Return the lines below that contain "市教育局".

- **Data**
#####
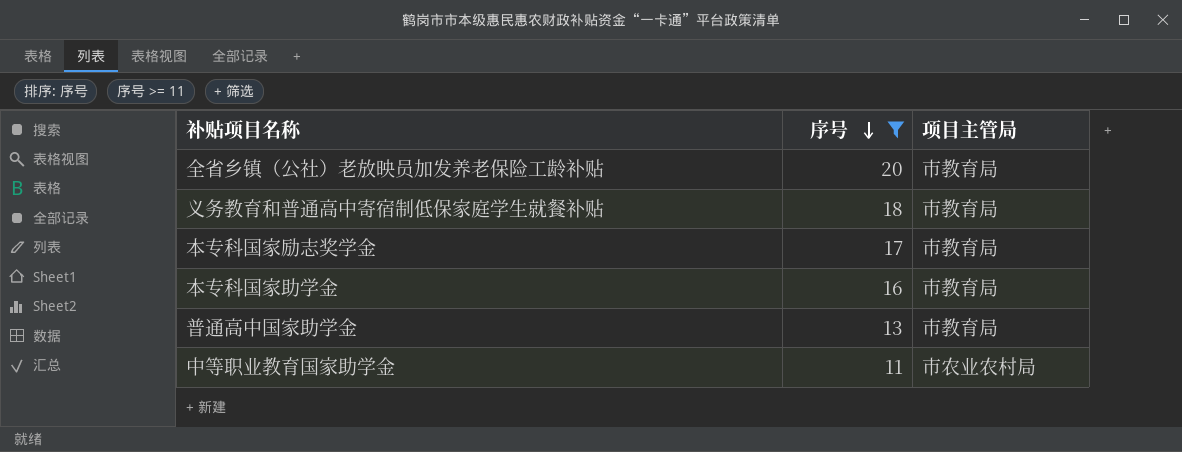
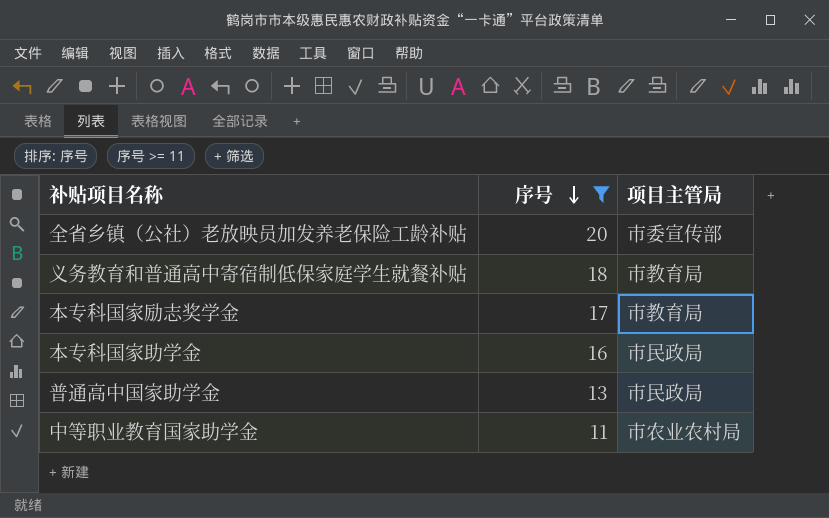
全省乡镇（公社）老放映员加发养老保险工龄补贴 | 项目主管局: 市教育局 -> 市委宣传部
本专科国家助学金 | 项目主管局: 市教育局 -> 市民政局
普通高中国家助学金 | 项目主管局: 市教育局 -> 市民政局

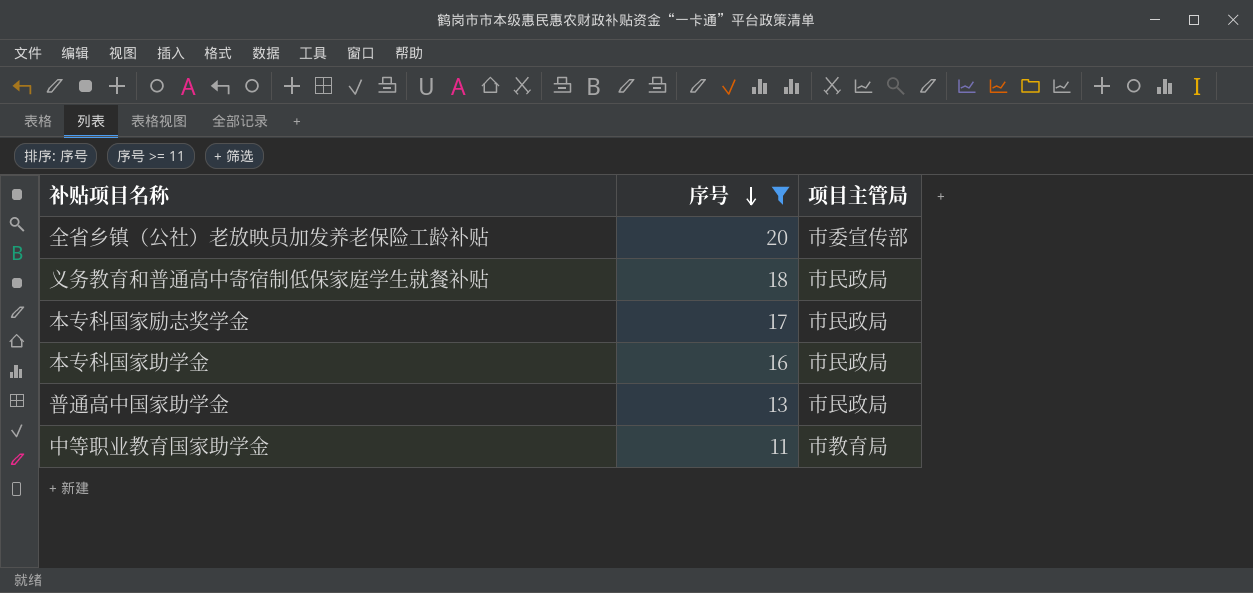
义务教育和普通高中寄宿制低保家庭学生就餐补贴 | 项目主管局: 市教育局 -> 市民政局
本专科国家励志奖学金 | 项目主管局: 市教育局 -> 市民政局
中等职业教育国家助学金 | 项目主管局: 市农业农村局 -> 市教育局

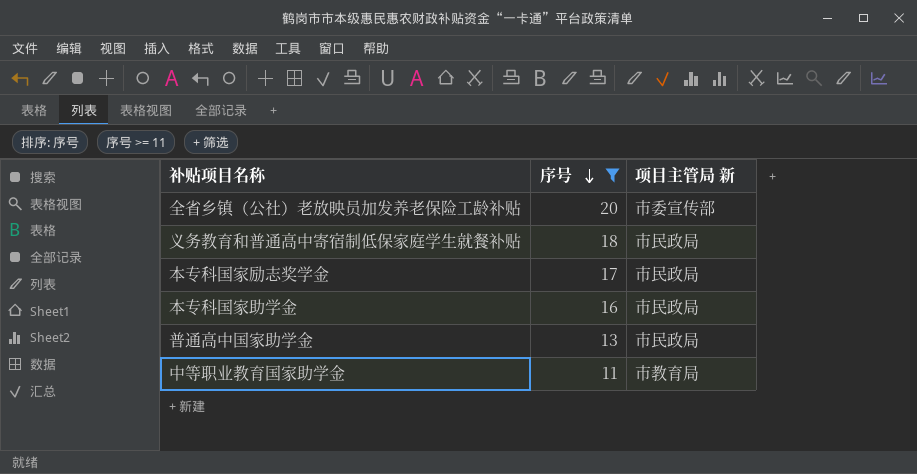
column name: 项目主管局 -> 项目主管局 新

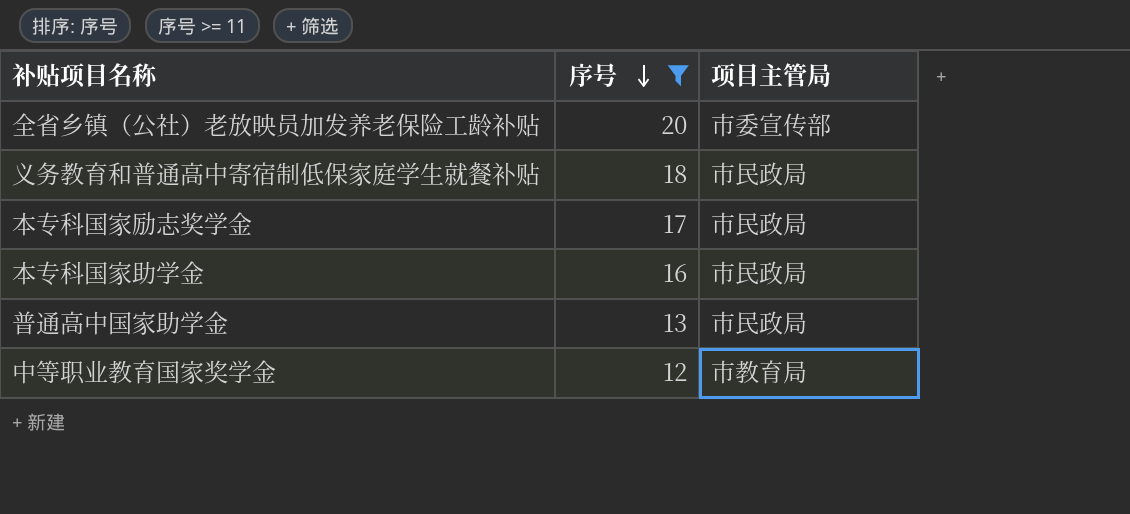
column name: 项目主管局 新 -> 项目主管局
row 中等职业教育国家助学金: 11 | 市教育局 -> none
row 中等职业教育国家奖学金: none -> 12 | 市教育局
#####
- **Answer to the problem**
全省乡镇（公社）老放映员加发养老保险工龄补贴 | 项目主管局: 市教育局 -> 市委宣传部
本专科国家助学金 | 项目主管局: 市教育局 -> 市民政局
普通高中国家助学金 | 项目主管局: 市教育局 -> 市民政局
义务教育和普通高中寄宿制低保家庭学生就餐补贴 | 项目主管局: 市教育局 -> 市民政局
本专科国家励志奖学金 | 项目主管局: 市教育局 -> 市民政局
中等职业教育国家助学金 | 项目主管局: 市农业农村局 -> 市教育局
row 中等职业教育国家助学金: 11 | 市教育局 -> none
row 中等职业教育国家奖学金: none -> 12 | 市教育局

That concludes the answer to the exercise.